Exercise aim:
Copy the lines exactly as they appear, starting with the first line of the records and ending with the line that contains "- Decisions regarding".

Material for this exercise:

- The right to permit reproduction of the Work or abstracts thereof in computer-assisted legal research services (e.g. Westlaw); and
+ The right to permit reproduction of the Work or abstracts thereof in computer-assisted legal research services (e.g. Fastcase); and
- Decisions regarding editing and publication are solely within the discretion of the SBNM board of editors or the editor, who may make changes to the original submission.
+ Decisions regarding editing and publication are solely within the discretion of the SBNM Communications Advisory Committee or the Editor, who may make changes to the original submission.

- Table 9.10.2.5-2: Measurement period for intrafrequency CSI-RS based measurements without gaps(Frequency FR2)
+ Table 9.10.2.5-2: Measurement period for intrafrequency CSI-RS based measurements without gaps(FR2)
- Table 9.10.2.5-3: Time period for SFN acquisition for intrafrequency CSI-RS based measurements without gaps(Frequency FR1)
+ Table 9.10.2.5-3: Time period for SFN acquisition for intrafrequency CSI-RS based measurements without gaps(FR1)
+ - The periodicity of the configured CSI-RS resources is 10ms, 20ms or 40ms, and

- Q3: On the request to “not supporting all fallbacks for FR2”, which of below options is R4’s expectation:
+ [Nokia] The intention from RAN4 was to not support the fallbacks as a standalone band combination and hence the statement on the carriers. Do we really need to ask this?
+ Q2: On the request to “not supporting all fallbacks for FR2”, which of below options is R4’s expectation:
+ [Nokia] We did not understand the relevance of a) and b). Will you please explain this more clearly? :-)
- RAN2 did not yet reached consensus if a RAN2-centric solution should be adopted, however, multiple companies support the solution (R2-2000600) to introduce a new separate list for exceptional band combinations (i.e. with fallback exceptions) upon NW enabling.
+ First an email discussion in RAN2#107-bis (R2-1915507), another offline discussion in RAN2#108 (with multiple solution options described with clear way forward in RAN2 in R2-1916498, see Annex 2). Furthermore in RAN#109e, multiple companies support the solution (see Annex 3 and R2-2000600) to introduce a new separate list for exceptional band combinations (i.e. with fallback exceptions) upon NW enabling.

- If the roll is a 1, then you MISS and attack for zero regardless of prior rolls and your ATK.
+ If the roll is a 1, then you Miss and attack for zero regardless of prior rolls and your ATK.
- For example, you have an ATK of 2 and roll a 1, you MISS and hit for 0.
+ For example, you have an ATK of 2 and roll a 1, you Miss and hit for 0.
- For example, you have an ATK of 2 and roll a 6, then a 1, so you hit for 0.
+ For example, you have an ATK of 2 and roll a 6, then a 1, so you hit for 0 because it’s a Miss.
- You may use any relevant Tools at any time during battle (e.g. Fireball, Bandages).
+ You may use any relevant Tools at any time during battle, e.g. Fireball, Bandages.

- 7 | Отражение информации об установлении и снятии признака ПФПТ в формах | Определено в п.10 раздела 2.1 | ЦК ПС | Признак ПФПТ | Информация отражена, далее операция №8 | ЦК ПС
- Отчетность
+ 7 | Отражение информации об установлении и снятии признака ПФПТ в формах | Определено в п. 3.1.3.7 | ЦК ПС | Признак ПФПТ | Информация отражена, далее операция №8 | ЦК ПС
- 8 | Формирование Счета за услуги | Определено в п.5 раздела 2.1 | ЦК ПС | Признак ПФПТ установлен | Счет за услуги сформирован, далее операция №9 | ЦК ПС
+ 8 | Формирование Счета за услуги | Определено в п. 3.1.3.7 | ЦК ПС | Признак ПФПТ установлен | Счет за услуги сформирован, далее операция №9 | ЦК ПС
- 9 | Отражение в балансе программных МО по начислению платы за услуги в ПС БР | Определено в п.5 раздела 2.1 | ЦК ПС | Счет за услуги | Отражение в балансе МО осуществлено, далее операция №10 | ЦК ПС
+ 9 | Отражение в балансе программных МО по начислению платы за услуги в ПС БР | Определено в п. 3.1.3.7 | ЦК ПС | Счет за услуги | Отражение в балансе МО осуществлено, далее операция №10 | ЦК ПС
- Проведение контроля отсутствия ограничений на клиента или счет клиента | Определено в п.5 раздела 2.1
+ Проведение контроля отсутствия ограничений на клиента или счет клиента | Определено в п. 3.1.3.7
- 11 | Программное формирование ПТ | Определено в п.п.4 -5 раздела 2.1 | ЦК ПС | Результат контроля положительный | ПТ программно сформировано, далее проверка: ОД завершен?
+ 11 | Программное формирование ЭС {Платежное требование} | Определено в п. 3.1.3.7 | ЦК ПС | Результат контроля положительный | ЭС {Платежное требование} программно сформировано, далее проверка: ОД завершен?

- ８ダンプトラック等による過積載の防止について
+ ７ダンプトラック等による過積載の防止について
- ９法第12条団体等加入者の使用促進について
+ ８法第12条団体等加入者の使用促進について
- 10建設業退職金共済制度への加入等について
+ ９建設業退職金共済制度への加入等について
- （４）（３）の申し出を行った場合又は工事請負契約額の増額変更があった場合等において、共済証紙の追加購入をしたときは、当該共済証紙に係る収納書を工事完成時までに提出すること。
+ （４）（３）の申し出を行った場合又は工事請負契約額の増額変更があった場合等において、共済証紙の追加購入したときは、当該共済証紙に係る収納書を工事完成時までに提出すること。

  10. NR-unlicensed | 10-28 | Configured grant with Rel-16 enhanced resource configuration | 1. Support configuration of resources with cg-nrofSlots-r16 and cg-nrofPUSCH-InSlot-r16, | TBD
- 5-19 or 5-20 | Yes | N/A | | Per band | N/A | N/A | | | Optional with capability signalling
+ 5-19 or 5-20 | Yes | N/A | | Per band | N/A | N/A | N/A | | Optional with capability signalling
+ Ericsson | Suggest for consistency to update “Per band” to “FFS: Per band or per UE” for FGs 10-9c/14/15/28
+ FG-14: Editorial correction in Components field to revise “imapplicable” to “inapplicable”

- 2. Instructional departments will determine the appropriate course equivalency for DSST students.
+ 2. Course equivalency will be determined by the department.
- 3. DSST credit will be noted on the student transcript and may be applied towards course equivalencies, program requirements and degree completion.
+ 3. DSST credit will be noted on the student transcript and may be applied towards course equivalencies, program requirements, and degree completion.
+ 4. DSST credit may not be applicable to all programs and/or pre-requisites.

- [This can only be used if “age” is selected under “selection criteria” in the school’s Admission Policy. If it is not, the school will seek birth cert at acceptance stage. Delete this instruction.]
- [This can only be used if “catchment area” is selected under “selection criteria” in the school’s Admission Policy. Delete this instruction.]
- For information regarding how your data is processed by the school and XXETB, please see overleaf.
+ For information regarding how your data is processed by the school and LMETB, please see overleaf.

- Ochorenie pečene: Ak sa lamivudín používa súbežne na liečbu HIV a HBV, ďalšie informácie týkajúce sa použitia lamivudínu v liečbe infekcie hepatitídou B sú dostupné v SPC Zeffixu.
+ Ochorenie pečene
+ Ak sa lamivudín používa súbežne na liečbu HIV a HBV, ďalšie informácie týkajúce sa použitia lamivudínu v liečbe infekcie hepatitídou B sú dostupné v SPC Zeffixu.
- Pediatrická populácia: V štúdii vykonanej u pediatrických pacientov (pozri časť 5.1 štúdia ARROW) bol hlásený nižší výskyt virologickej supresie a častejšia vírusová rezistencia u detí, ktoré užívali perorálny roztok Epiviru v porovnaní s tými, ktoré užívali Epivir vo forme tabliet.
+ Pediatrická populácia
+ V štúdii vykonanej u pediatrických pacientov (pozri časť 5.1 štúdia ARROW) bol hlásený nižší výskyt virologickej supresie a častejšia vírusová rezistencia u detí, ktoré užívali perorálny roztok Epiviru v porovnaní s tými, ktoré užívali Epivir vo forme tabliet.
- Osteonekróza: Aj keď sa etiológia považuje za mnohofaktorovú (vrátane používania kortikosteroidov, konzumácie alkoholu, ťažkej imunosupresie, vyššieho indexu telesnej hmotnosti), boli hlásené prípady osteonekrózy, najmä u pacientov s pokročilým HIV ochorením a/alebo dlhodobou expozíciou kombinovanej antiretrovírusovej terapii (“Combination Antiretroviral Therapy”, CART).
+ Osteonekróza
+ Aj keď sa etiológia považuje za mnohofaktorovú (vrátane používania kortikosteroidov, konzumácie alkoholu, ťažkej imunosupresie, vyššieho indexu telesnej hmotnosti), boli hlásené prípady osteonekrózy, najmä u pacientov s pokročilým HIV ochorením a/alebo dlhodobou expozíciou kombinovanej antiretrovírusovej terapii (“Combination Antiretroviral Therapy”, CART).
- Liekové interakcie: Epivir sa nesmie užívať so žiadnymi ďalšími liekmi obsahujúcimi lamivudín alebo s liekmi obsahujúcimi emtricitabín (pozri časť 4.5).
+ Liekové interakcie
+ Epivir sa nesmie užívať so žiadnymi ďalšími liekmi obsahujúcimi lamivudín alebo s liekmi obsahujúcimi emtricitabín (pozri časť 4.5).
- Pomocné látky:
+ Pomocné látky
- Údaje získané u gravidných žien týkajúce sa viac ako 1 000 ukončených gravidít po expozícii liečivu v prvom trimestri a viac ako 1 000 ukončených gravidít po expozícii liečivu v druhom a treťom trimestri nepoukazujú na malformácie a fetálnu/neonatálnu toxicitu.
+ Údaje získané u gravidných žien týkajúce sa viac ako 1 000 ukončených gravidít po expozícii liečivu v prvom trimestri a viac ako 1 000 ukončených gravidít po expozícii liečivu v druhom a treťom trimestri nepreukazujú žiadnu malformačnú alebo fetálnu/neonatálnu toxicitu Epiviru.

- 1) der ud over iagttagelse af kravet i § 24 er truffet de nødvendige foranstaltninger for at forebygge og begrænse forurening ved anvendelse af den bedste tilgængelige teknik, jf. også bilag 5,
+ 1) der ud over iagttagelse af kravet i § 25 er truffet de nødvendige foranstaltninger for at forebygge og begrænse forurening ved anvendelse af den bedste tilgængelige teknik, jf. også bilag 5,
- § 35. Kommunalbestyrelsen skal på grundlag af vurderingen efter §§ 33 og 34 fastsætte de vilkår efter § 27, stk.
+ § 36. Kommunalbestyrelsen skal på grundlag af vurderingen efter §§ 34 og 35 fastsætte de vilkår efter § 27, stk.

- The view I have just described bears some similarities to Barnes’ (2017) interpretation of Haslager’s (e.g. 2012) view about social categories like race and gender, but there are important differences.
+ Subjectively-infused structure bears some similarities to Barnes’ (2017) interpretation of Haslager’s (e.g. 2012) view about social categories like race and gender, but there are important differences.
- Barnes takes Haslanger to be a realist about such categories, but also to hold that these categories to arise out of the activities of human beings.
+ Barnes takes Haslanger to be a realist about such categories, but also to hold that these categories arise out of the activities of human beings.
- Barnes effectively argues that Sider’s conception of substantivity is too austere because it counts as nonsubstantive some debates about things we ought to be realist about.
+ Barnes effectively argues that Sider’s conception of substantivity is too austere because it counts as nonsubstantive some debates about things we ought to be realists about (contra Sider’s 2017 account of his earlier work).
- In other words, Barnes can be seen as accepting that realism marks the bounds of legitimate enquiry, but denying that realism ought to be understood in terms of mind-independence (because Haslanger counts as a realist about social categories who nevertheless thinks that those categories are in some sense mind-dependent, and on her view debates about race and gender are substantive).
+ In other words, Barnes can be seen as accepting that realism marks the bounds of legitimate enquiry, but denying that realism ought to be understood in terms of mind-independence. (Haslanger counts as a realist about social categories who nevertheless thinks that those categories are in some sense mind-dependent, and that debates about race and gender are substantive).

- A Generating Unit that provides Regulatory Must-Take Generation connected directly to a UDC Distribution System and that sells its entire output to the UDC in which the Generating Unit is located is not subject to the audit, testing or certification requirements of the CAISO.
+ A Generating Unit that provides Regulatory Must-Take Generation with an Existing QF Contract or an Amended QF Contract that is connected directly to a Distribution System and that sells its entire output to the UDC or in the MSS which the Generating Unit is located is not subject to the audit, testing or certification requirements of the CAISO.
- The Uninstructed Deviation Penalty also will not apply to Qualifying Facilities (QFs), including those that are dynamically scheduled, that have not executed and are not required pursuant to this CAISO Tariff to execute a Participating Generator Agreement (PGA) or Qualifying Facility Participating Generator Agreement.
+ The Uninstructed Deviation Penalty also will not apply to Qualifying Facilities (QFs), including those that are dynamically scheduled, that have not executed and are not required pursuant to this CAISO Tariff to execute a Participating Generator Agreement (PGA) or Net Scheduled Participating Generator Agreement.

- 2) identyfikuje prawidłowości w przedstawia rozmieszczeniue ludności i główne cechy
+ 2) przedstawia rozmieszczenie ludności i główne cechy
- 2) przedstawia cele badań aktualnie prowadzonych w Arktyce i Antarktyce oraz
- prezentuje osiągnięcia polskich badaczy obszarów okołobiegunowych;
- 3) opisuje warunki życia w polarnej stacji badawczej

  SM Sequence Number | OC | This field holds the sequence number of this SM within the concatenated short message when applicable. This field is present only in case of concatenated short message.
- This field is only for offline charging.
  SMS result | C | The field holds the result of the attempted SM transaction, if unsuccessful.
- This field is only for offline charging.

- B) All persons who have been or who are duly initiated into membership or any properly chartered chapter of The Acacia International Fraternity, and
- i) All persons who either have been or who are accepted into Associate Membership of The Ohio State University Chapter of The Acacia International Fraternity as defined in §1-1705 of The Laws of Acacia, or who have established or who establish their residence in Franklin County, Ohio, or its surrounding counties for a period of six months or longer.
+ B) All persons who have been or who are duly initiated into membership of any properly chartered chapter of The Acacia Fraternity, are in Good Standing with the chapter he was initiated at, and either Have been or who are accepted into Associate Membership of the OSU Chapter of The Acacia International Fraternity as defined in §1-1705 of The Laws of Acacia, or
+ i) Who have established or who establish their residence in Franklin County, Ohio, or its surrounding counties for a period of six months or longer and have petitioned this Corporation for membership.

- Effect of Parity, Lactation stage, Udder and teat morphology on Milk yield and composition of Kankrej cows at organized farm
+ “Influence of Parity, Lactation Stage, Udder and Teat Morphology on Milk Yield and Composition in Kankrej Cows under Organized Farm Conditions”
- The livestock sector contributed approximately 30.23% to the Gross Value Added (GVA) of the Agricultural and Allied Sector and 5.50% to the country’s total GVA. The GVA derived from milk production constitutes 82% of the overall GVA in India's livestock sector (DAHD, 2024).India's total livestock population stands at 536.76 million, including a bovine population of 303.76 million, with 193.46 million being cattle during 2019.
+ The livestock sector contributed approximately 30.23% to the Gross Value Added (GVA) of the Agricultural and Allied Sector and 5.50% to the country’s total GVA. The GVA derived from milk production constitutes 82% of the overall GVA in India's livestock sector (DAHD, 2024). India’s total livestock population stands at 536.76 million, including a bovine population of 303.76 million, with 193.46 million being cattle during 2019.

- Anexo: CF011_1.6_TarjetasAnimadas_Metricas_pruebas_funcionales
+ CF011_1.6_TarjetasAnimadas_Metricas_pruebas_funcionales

Output for this task:
- The right to permit reproduction of the Work or abstracts thereof in computer-assisted legal research services (e.g. Westlaw); and
+ The right to permit reproduction of the Work or abstracts thereof in computer-assisted legal research services (e.g. Fastcase); and
- Decisions regarding editing and publication are solely within the discretion of the SBNM board of editors or the editor, who may make changes to the original submission.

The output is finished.